Starting at the top of the records below, write out each line exactly as it stands, stopping after the line with "font-size: 27px ->"; exclude the pictures.

[Dataset items]
┌──

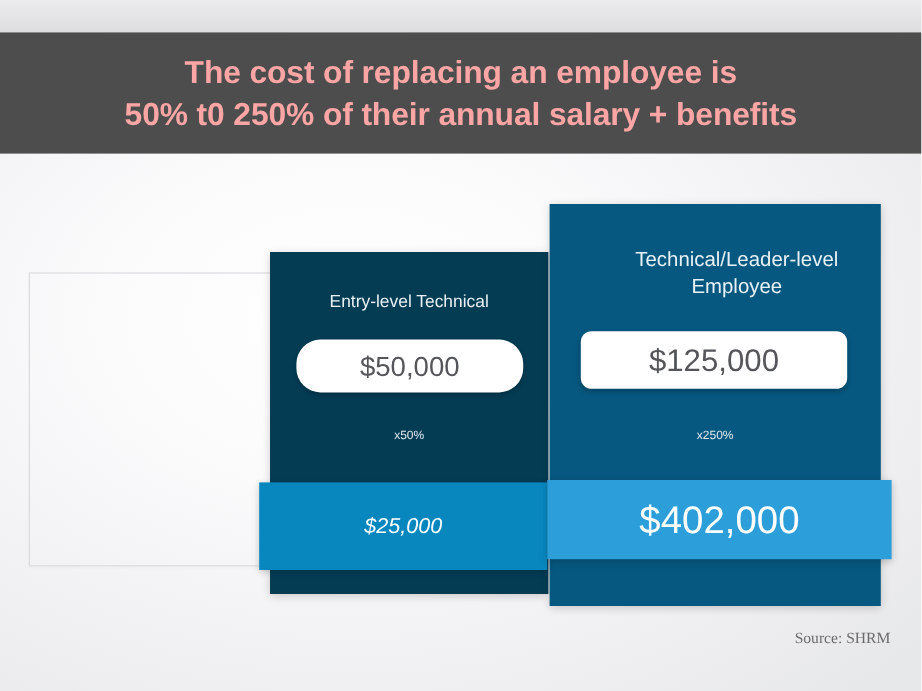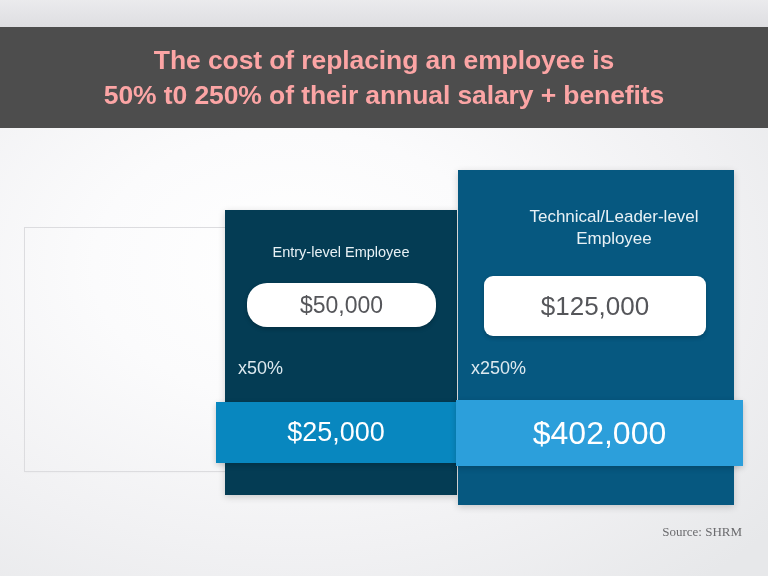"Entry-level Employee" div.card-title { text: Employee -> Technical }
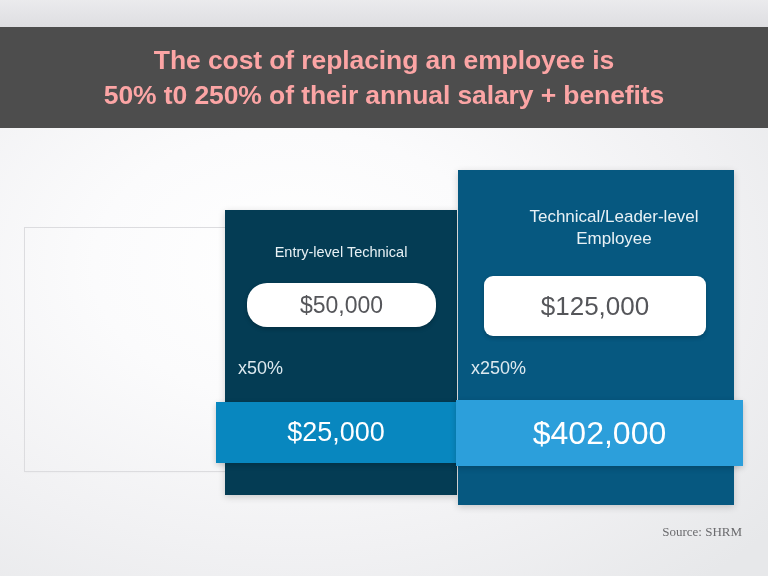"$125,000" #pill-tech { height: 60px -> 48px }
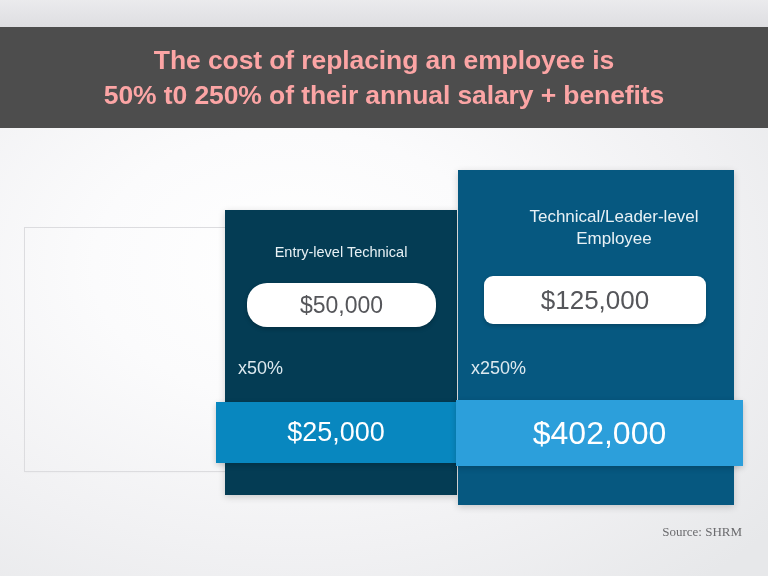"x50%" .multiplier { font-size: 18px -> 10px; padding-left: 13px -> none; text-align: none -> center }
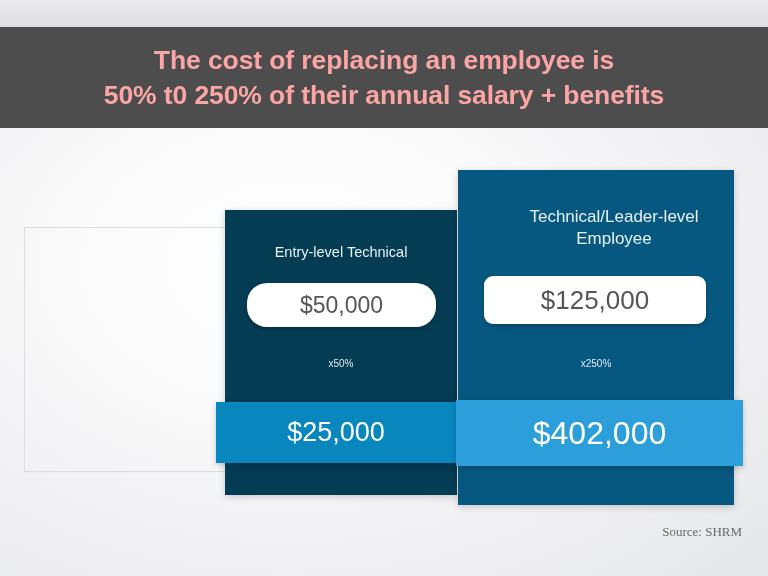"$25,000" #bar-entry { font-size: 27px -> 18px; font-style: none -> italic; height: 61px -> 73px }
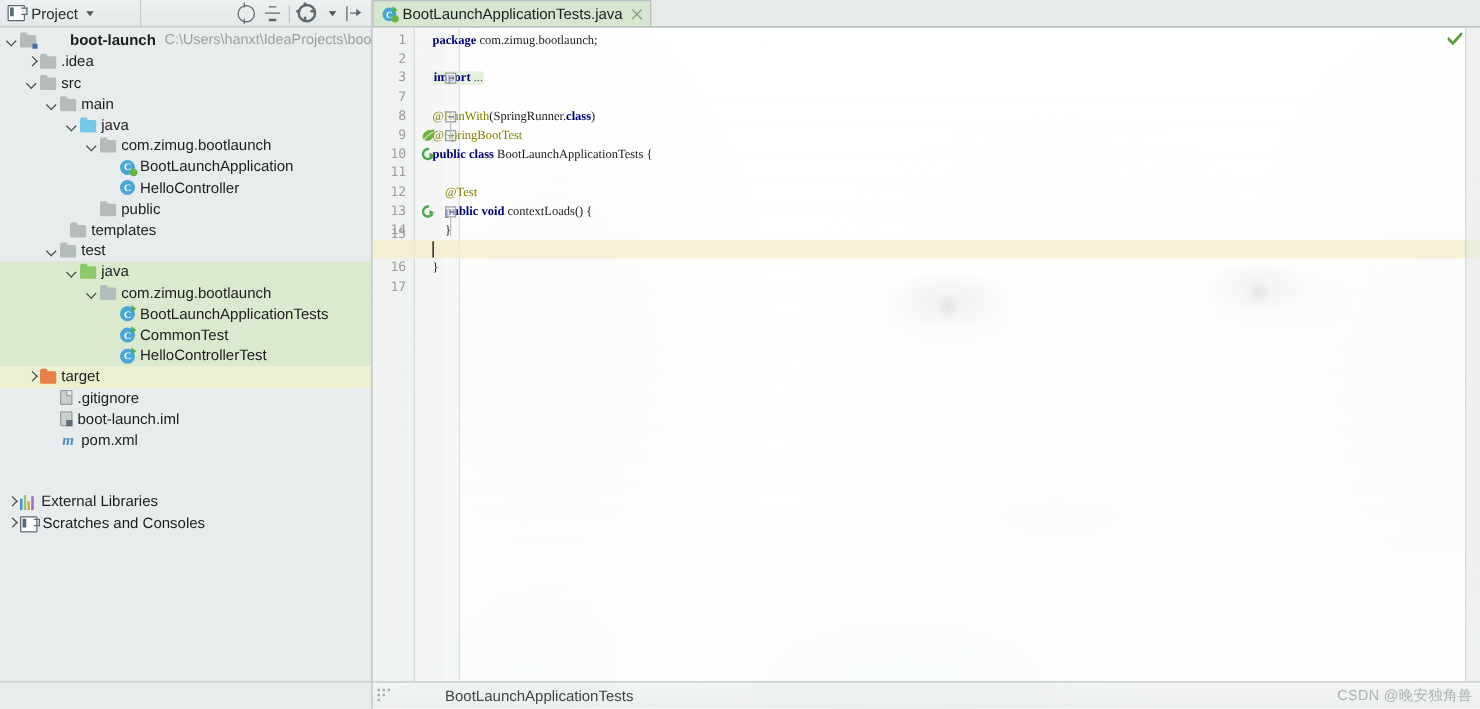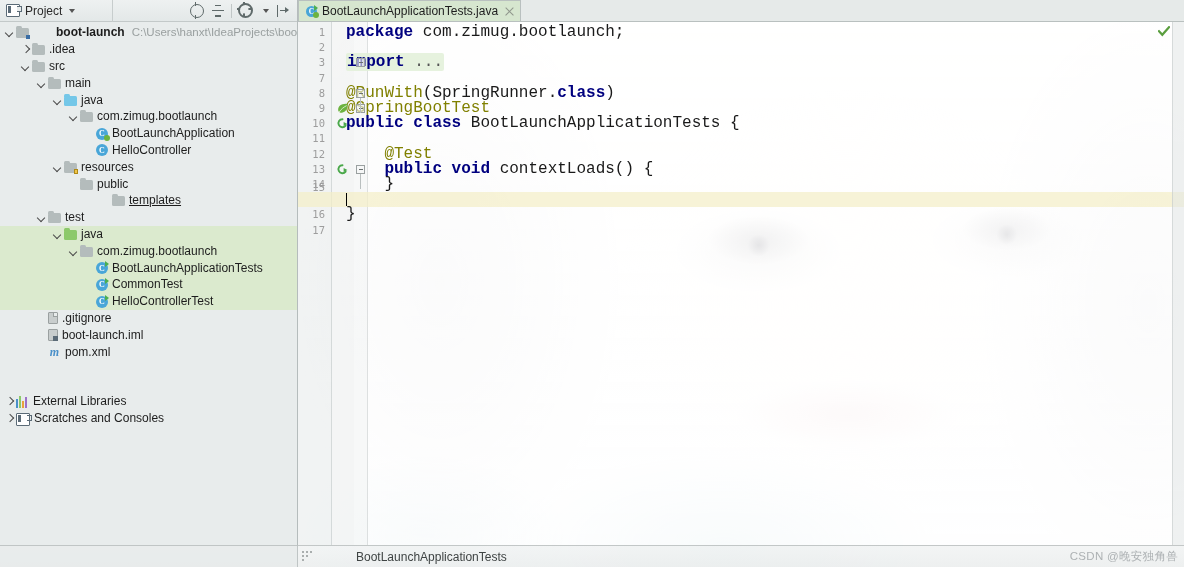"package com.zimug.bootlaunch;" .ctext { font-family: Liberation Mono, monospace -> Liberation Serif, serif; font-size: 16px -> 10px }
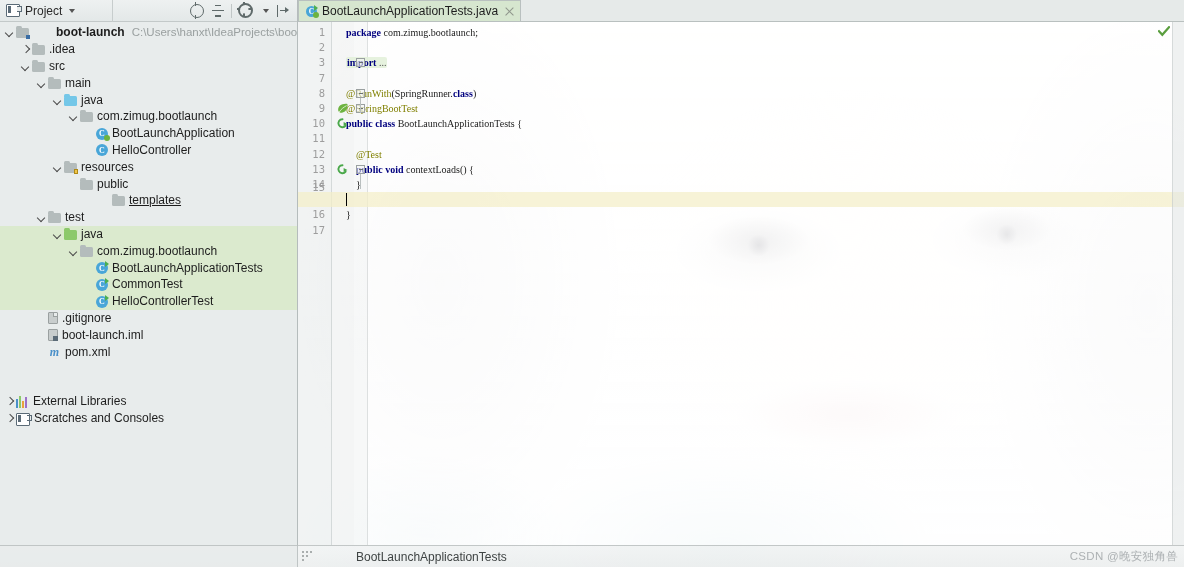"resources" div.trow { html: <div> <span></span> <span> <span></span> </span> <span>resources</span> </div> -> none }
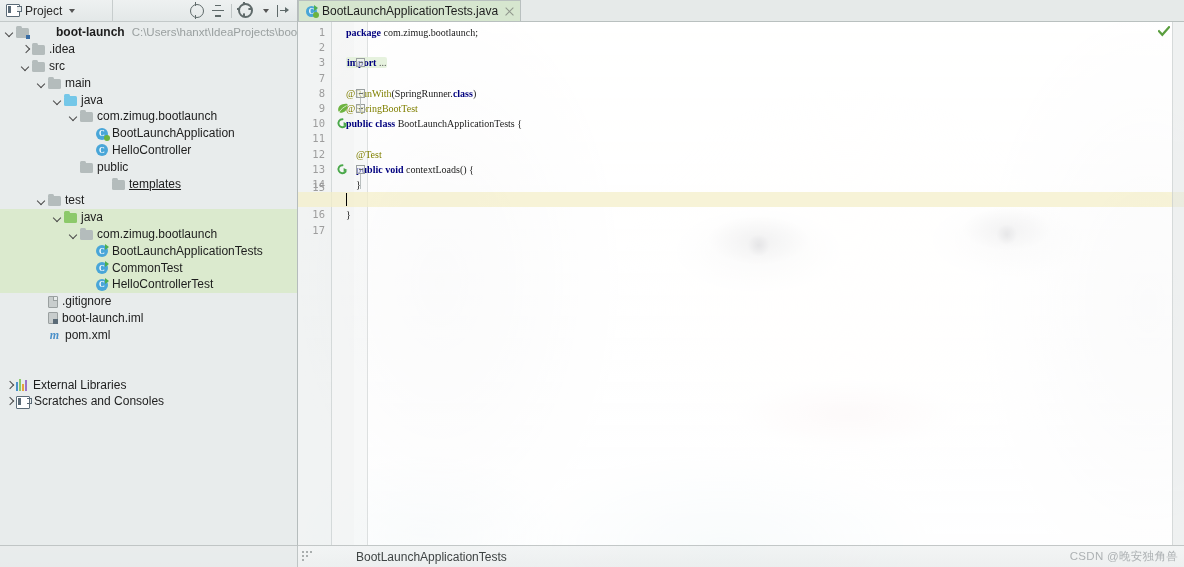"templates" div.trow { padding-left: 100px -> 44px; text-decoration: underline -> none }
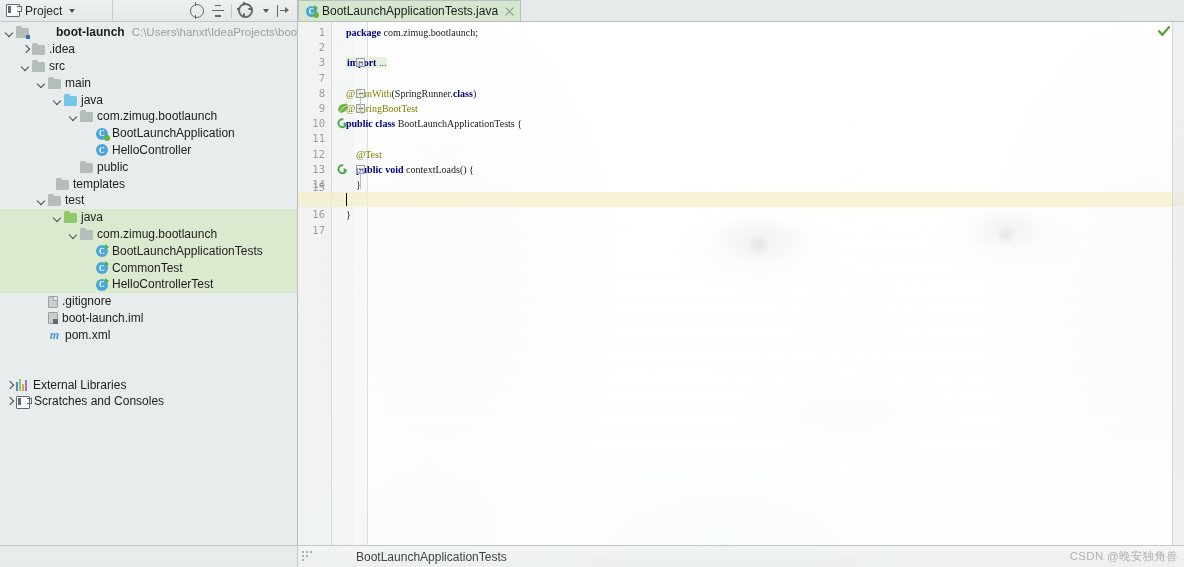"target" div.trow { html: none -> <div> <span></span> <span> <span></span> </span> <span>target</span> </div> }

└──

YOUR SOLUTION:
"Entry-level Employee" div.card-title { text: Employee -> Technical }
"$125,000" #pill-tech { height: 60px -> 48px }
"x50%" .multiplier { font-size: 18px -> 10px; padding-left: 13px -> none; text-align: none -> center }
"$25,000" #bar-entry { font-size: 27px -> 18px; font-style: none -> italic; height: 61px -> 73px }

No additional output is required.